**Record excerpts**

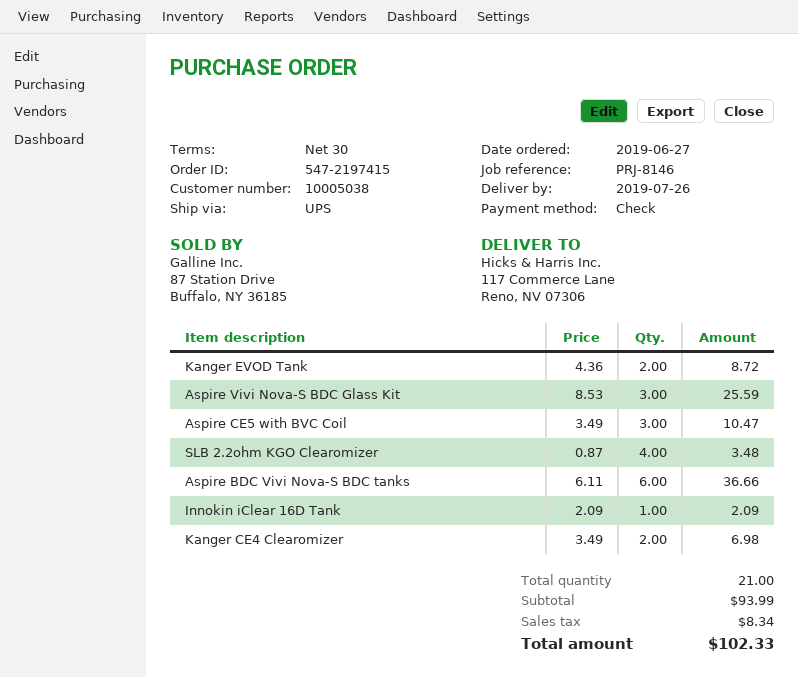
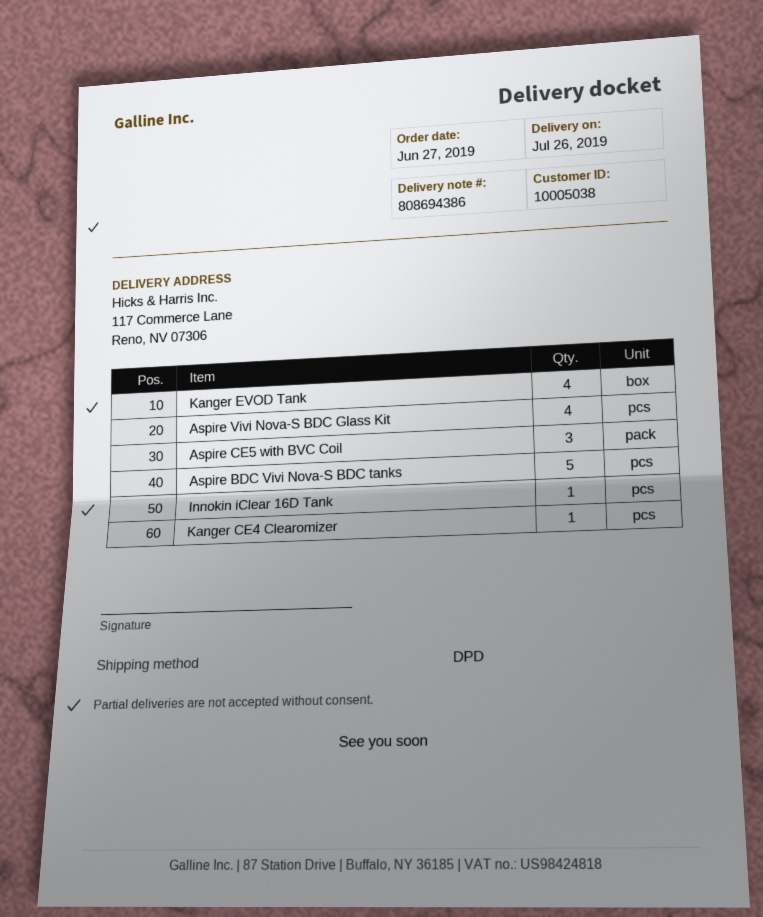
shipping method: UPS -> DPD
Kanger EVOD Tank: 2 -> 4
Aspire Vivi Nova-S BDC Glass Kit: 3 -> 4
SLB 2.2ohm KGO Clearomizer: 4 -> none
Aspire BDC Vivi Nova-S BDC tanks: 6 -> 5
Kanger CE4 Clearomizer: 2 -> 1

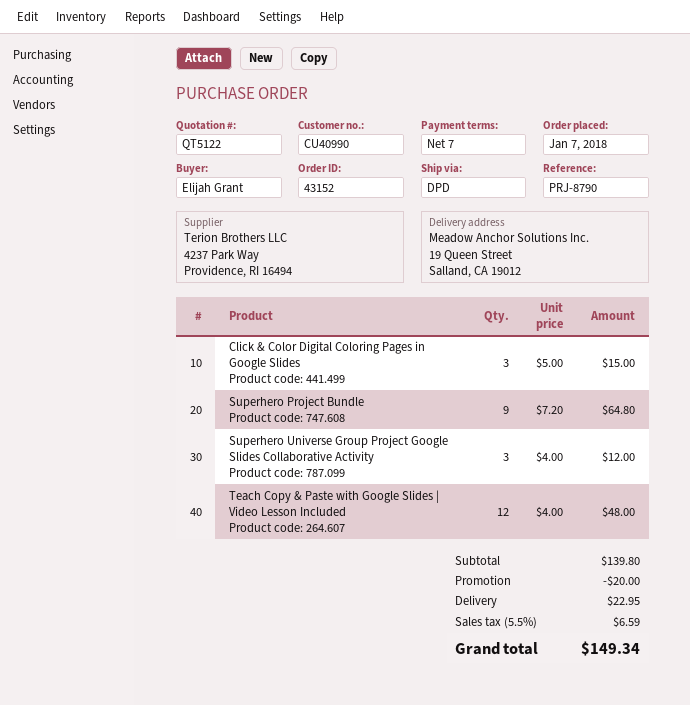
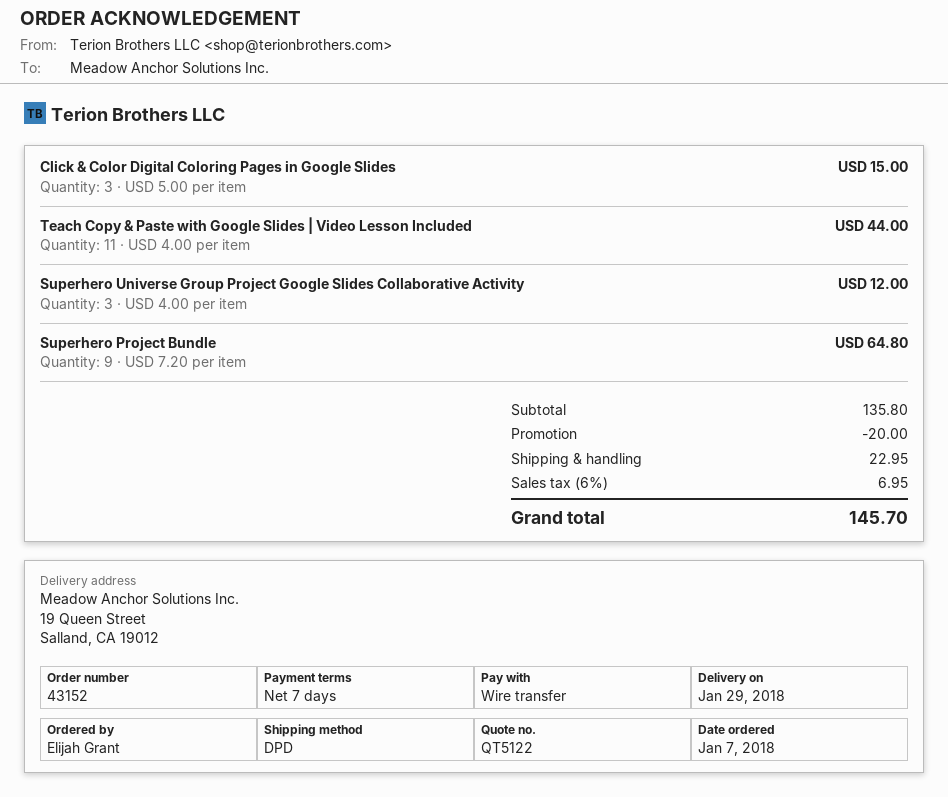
Teach Copy & Paste with Google Slides | Video Lesson Included: 12 x 4.00 = 48.00 -> 11 x 4.00 = 44.00
subtotal: 139.80 -> 135.80
tax: 5.5% = 6.59 -> 6% = 6.95
total: 149.34 -> 145.70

**Work required**
Take the lines from the one containing "SLB 2.2ohm KGO Clearomizer: 4 -> none" through the final line of the listing above and print them exactly, including both ends but no pictures.

**Finished task**
SLB 2.2ohm KGO Clearomizer: 4 -> none
Aspire BDC Vivi Nova-S BDC tanks: 6 -> 5
Kanger CE4 Clearomizer: 2 -> 1

Teach Copy & Paste with Google Slides | Video Lesson Included: 12 x 4.00 = 48.00 -> 11 x 4.00 = 44.00
subtotal: 139.80 -> 135.80
tax: 5.5% = 6.59 -> 6% = 6.95
total: 149.34 -> 145.70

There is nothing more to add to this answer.